Give the number of lines in these entries that contain the string "none", with no further comment.

Task inputs -
_ _ _ _ _

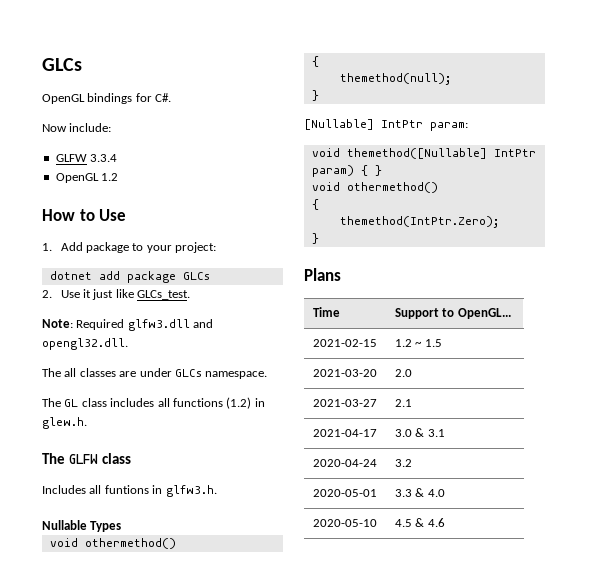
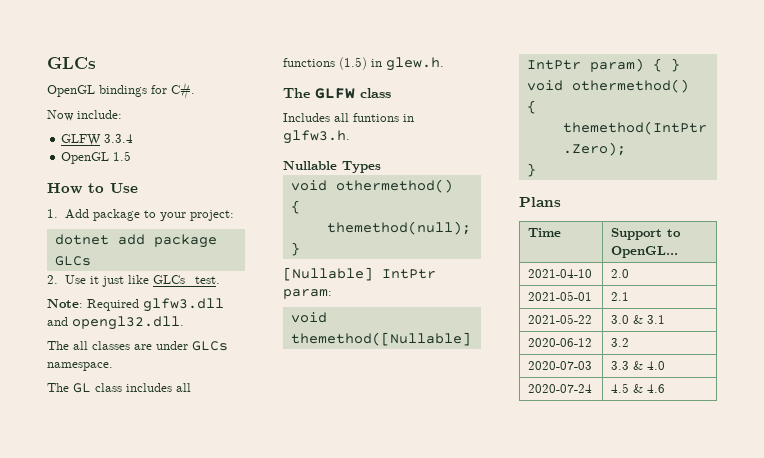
[101,173,119,181] 1.2 -> [113,151,132,161] 1.5
[226,397,252,409] (1.2) -> [339,57,367,70] (1.5)
[312,339,377,347] [394,339,442,347] [312,369,377,377] 2021-02-15 | 1.2 ~ 1.5 // 2021-03-20 -> [528,269,593,278] 2021-04-10
[312,399,377,407] 2021-03-27 -> [528,291,593,301] 2021-05-01
[312,429,377,437] 2021-04-17 -> [528,314,593,324] 2021-05-22
[312,459,377,467] 2020-04-24 -> [528,338,593,347] 2020-06-12
[312,489,377,497] 2020-05-01 -> [528,361,593,370] 2020-07-03
[312,519,377,527] 2020-05-10 -> [528,384,593,393] 2020-07-24

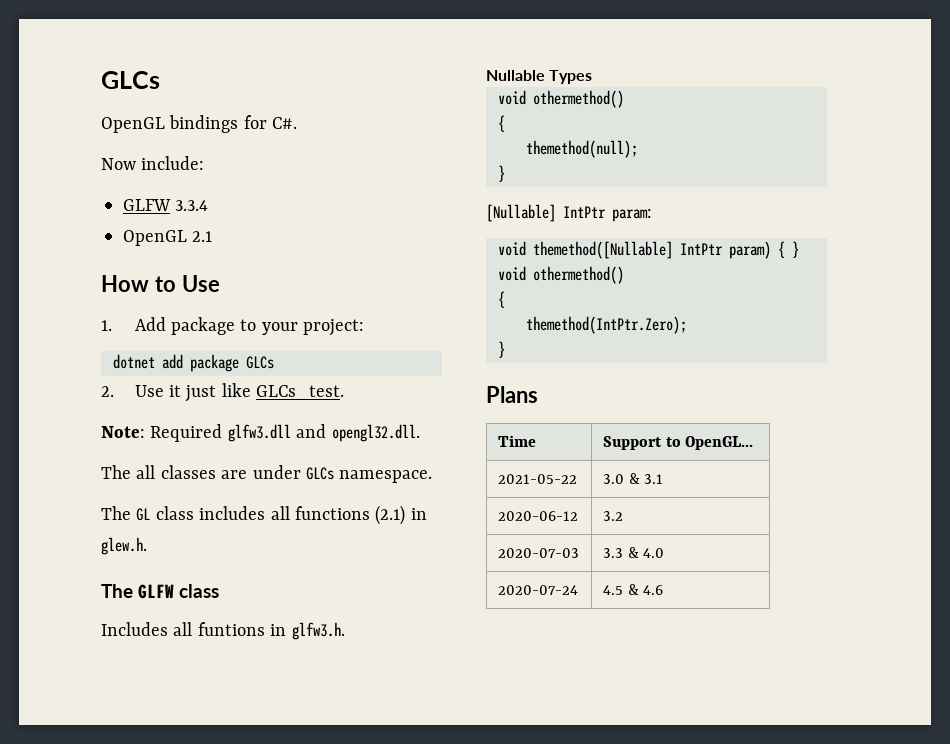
[113,151,132,161] 1.5 -> [192,231,213,242] 2.1
[339,57,367,70] (1.5) -> [375,505,406,525] (2.1)
[528,269,593,278] [611,269,630,278] [528,291,593,301] [611,292,630,301] // 2021-04-10 | 2.0 // 2021-05-01 | 2.1 -> (754, 443) none

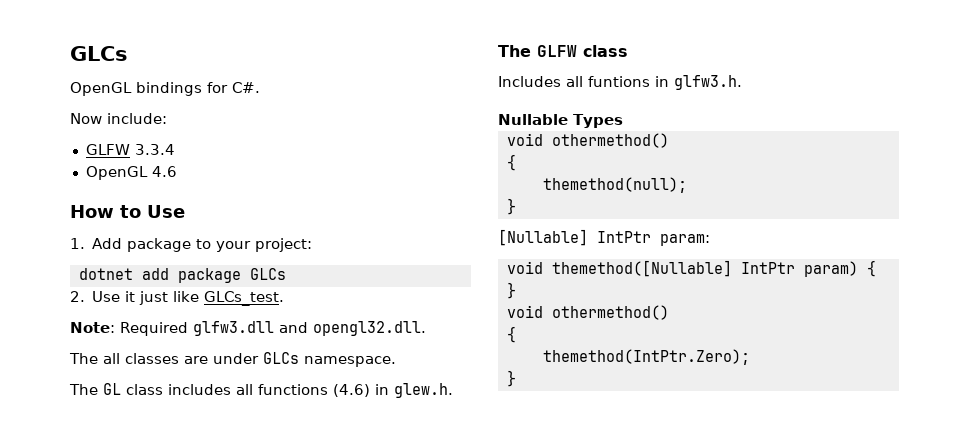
[192,231,213,242] 2.1 -> [151,166,177,177] 4.6
[375,505,406,525] (2.1) -> [333,384,370,397] (4.6)
[486,386,538,403] [497,435,536,447] [602,436,754,450] [497,474,577,484] [602,473,664,484] [497,511,578,521] [602,511,623,521] [497,548,579,558] [602,547,665,558] [497,585,578,595] [602,584,664,595] // Plans // Time | Support to OpenGL... // 2021-05-22 | 3.0 & 3.1 // 2020-06-12 | 3.2 // 2020-07-03 | 3.3 & 4.0 // 2020-07-24 | 4.5 & 4.6 -> (516, 378) none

_ _ _ _ _

Finished task - 2